My mother, I think bitterly, should have stayed home.
He disarmed me that day starting with his presence in my home, and the regifted necklace.
Stolen my anger as if it never existed. It wasn’t until evenings later I lay in bed in a cold sweat, fully understanding how insidiously he’d infiltrated my will.
It took me days as I healed to shore up my shaken defenses.
“Are you ready, Aerinne?” my father asks, offering his arm.
I slide my hand into the crook of his elbow, anchored by his unflappable bearing.
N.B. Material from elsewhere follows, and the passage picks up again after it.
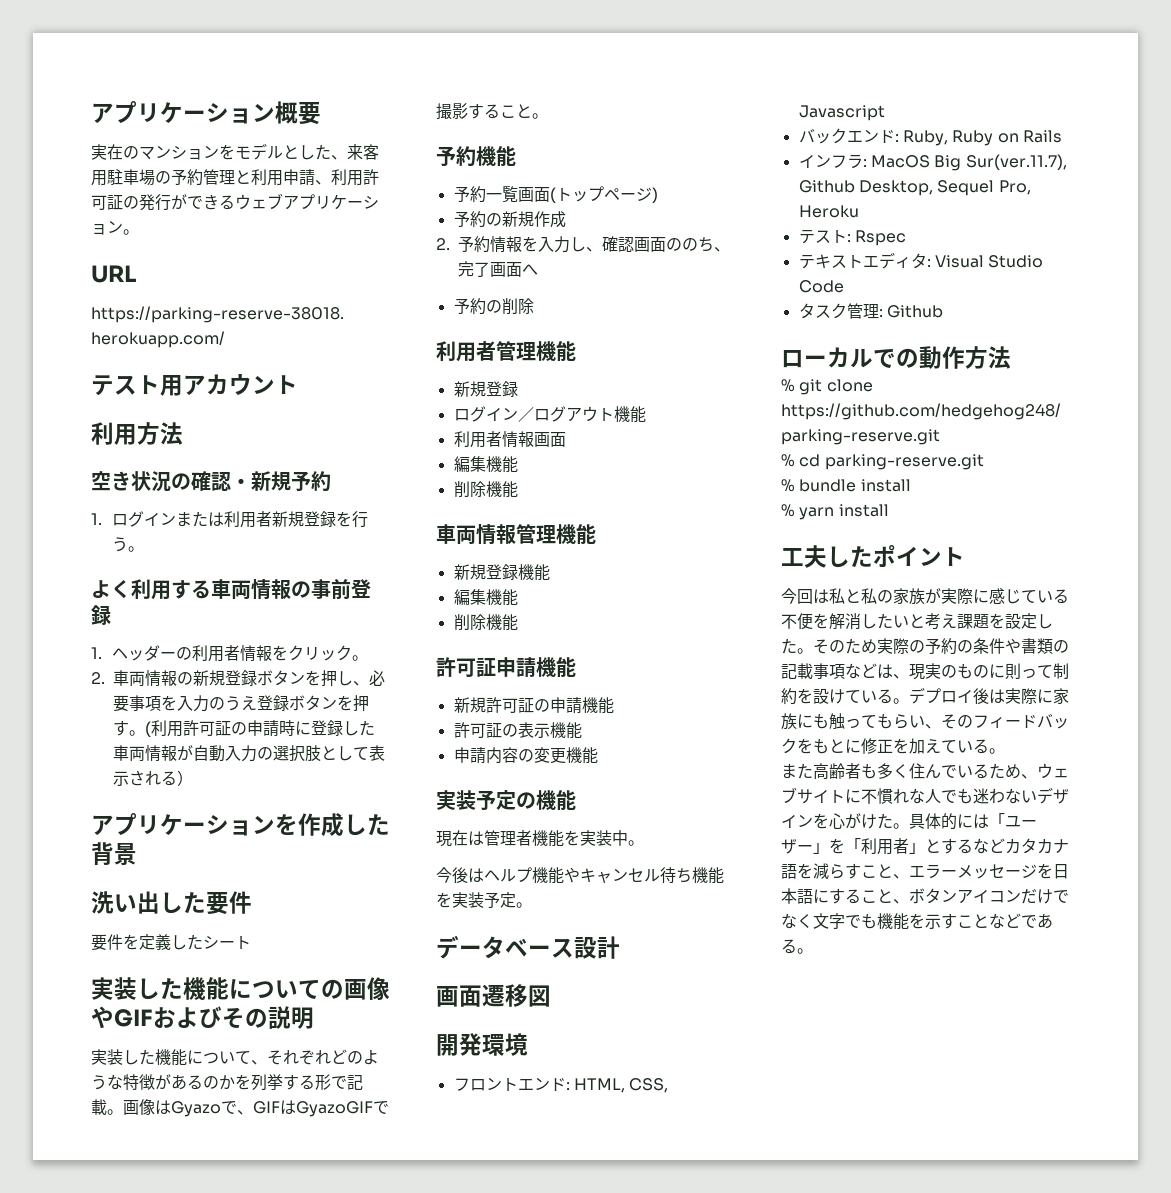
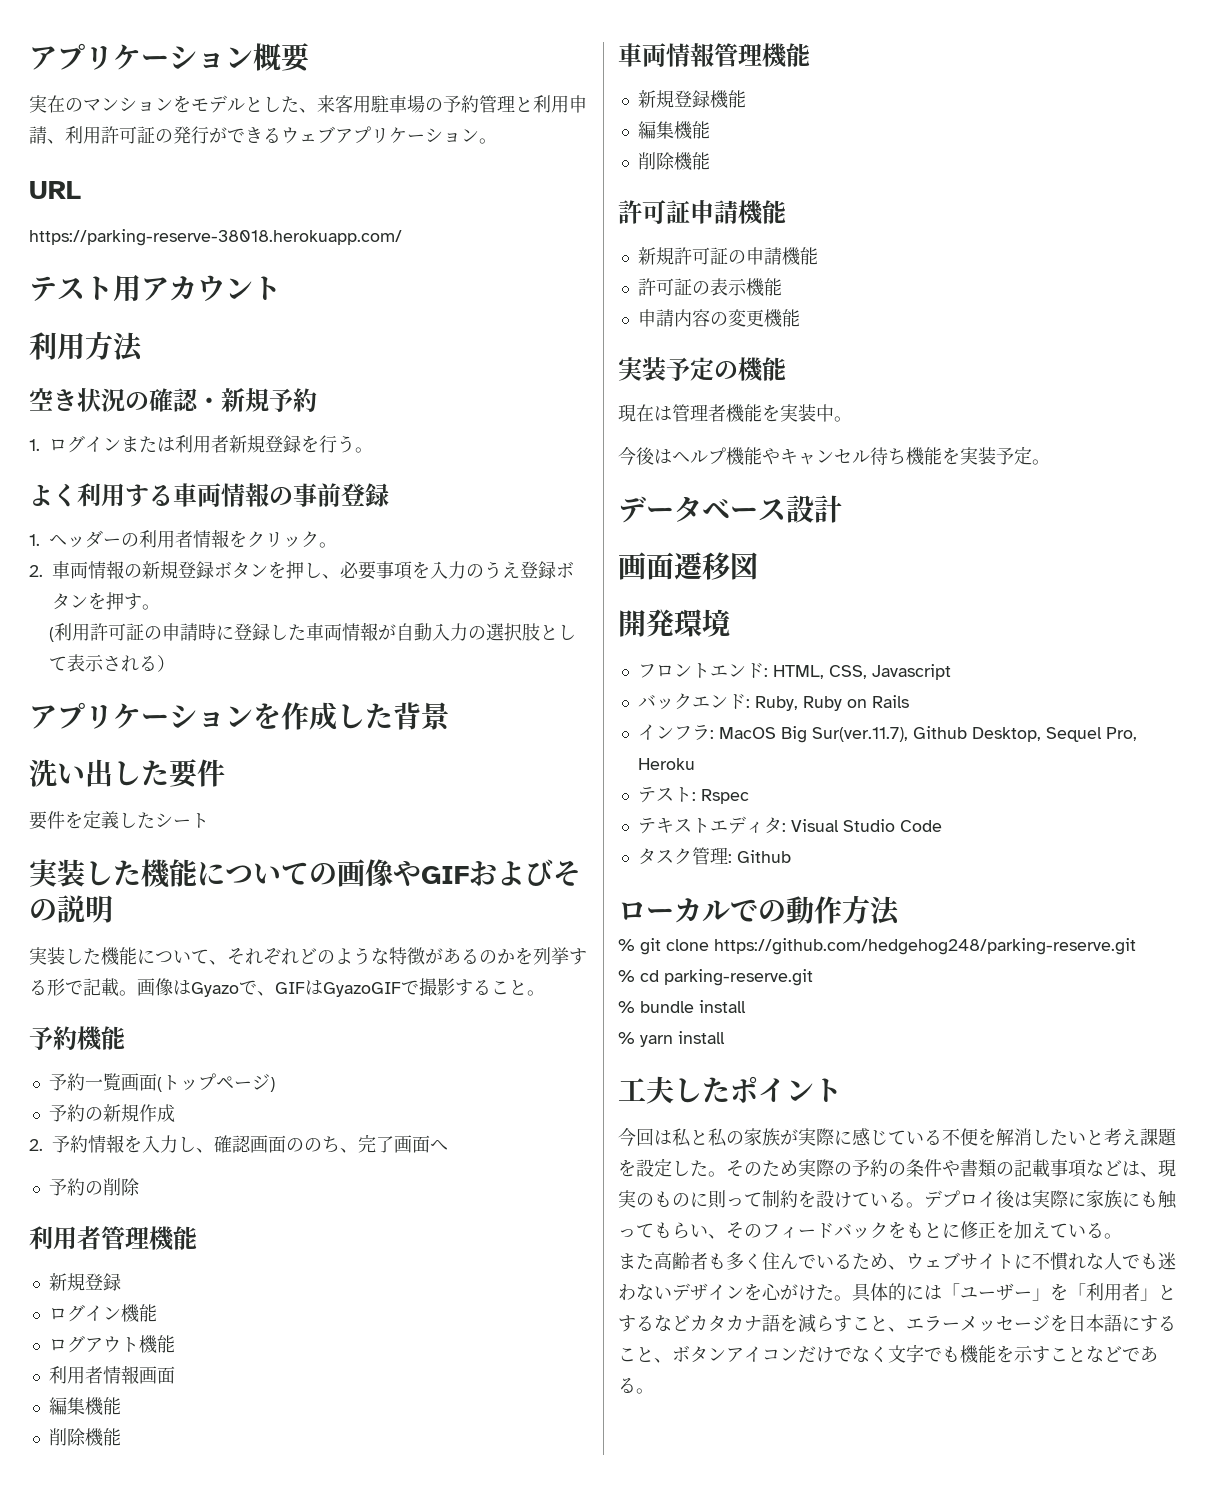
(145, 733) none -> (160, 607) //
[517,407,534,422] ／ -> [120,1304,157,1323] 機能 //

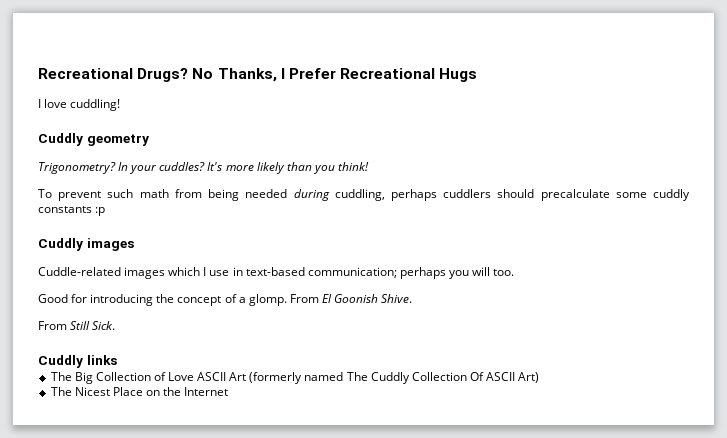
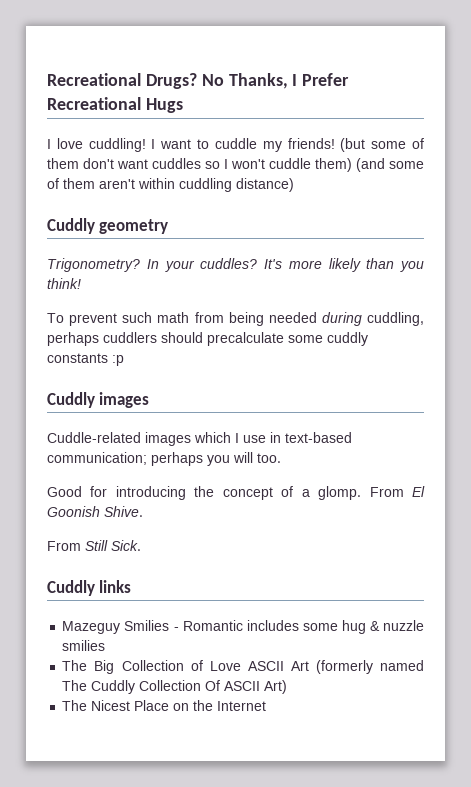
(121, 105) none -> [151,138,424,152] [47,158,424,172] [47,178,294,192] I want to cuddle my friends! (but some of them don't want cuddles so I won't cuddle them) (and some of them aren't within cuddling distance)
(117, 360) none -> [62,620,424,634] [62,640,106,651] // Mazeguy Smilies - Romantic includes some hug & nuzzle smilies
Glancing slightly up at Baba’s stern profile, for a moment it’s another male juxtaposed at my side.
Just as tall, dressed in the same ornate robes of our House, he glances down at me with a slight quirk to his lips, true gold hair wild waves down his back.
Ocean and driftwood eyes gleam with an elder brother’s secret, mischievous message.
“One hour of good behavior, little thorn, then I’ll release the baby kraken.”
I grin up at him. I get to be Danon’s distraction today.
Maman and Baba will be furious, though I think Maman pretends sometimes just to make Baba feel better.
She’s a High Lord first, ruler of a House, and Danon warns me all the time that means she’s our mother second. High Lords use the tools they have .
But he dragged me out of bed at the ass crack of dawn, shoved me into dress leathers, snuck me out of the house—he says ask forgiveness not permission—and briefed me on my assignment in the coach as we struck a deal.
“Just remember I don't work for free. A three month supply of Hershey’s or I’m a perfect princess.”
He winces, brow wrinkling a bit in amused distaste. “Have I ever reneged on a deal?”
He'll have to smuggle the candy in since the Courts are still bitching over the new trade agreements like whiny babies with heads stuck up their ancient asses.
I figure by the time I'm twenty they may have figured their shit out.
That gives me seven years to start my own little underground trade in American chocolate.
My brother actually thinks I'm gonna eat all of it.
No, I’m gonna make some money then go legal, open a coffee stand and then a cafe. I’m Aerinne K of fucking Faronne, so I don’t need a stinking permit, just my last name. And my brother.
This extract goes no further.